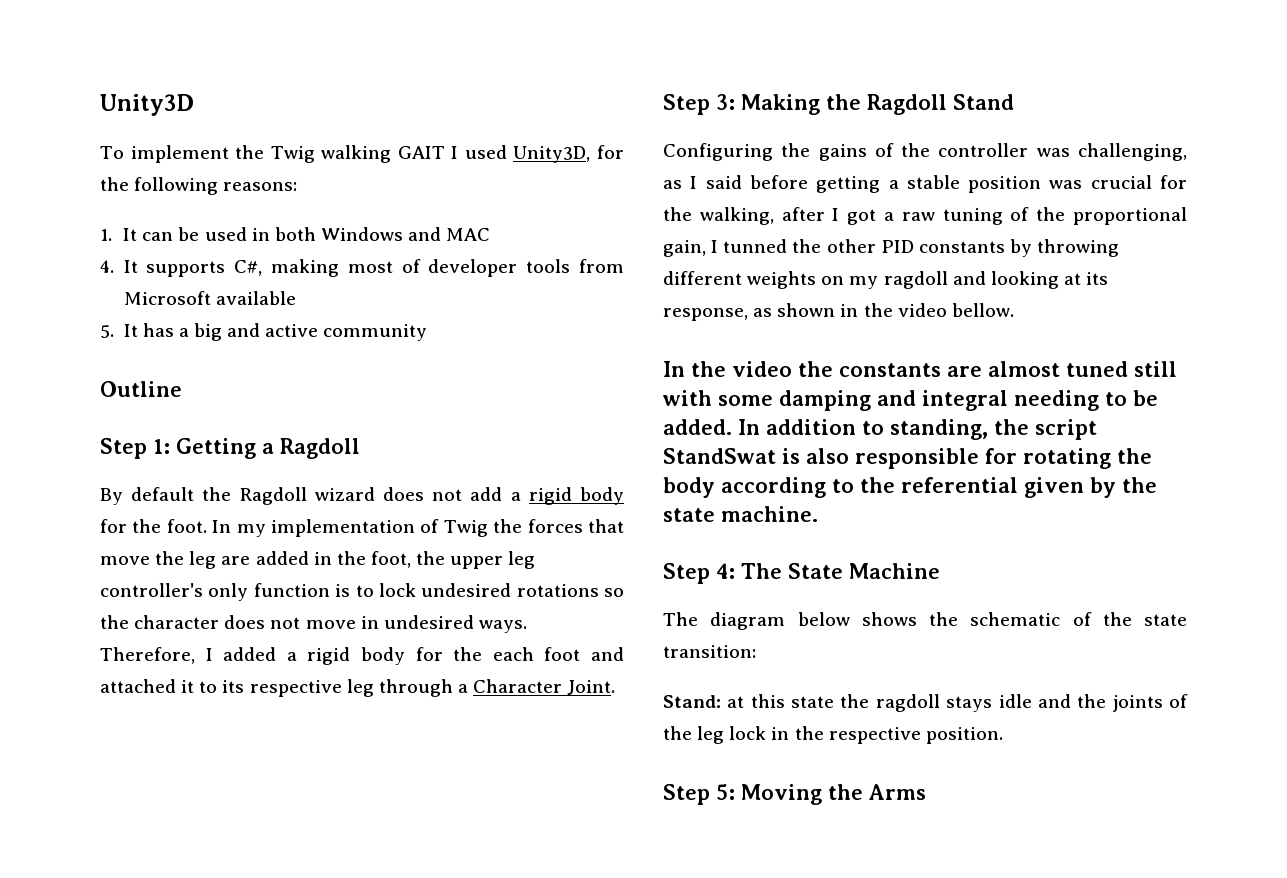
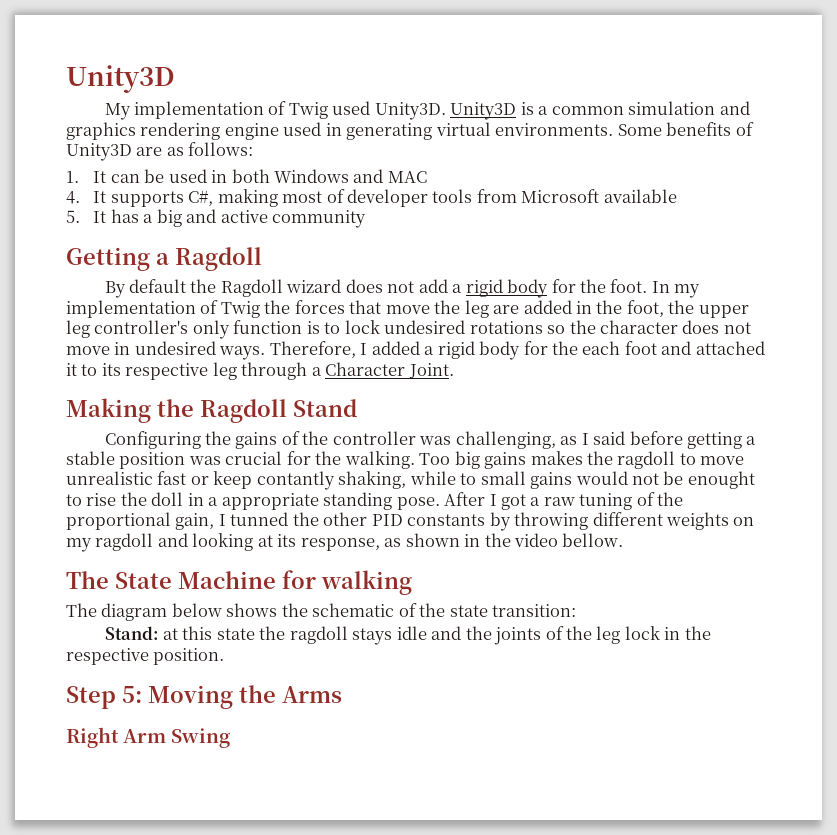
- To implement the Twig walking GAIT I used Unity3D, for the following reasons:
+ My implementation of Twig used Unity3D. Unity3D is a common simulation and graphics rendering engine used in generating virtual environments. Some benefits of Unity3D are as follows:
- Outline
- Step 1: Getting a Ragdoll
+ Getting a Ragdoll
- Step 3: Making the Ragdoll Stand
+ Making the Ragdoll Stand
- Configuring the gains of the controller was challenging, as I said before getting a stable position was crucial for the walking, after I got a raw tuning of the proportional gain, I tunned the other PID constants by throwing different weights on my ragdoll and looking at its response, as shown in the video bellow.
+ Configuring the gains of the controller was challenging, as I said before getting a stable position was crucial for the walking. Too big gains makes the ragdoll to move unrealistic fast or keep contantly shaking, while to small gains would not be enought to rise the doll in a appropriate standing pose. After I got a raw tuning of the proportional gain, I tunned the other PID constants by throwing different weights on my ragdoll and looking at its response, as shown in the video bellow.
- In the video the constants are almost tuned still with some damping and integral needing to be added. In addition to standing, the script StandSwat is also responsible for rotating the body according to the referential given by the state machine.
- Step 4: The State Machine
+ The State Machine for walking
+ Right Arm Swing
==========
Work required:
In the copy, no picture may appear; the records themselves must be output exactly.

Result of this exercise:
- To implement the Twig walking GAIT I used Unity3D, for the following reasons:
+ My implementation of Twig used Unity3D. Unity3D is a common simulation and graphics rendering engine used in generating virtual environments. Some benefits of Unity3D are as follows:
- Outline
- Step 1: Getting a Ragdoll
+ Getting a Ragdoll
- Step 3: Making the Ragdoll Stand
+ Making the Ragdoll Stand
- Configuring the gains of the controller was challenging, as I said before getting a stable position was crucial for the walking, after I got a raw tuning of the proportional gain, I tunned the other PID constants by throwing different weights on my ragdoll and looking at its response, as shown in the video bellow.
+ Configuring the gains of the controller was challenging, as I said before getting a stable position was crucial for the walking. Too big gains makes the ragdoll to move unrealistic fast or keep contantly shaking, while to small gains would not be enought to rise the doll in a appropriate standing pose. After I got a raw tuning of the proportional gain, I tunned the other PID constants by throwing different weights on my ragdoll and looking at its response, as shown in the video bellow.
- In the video the constants are almost tuned still with some damping and integral needing to be added. In addition to standing, the script StandSwat is also responsible for rotating the body according to the referential given by the state machine.
- Step 4: The State Machine
+ The State Machine for walking
+ Right Arm Swing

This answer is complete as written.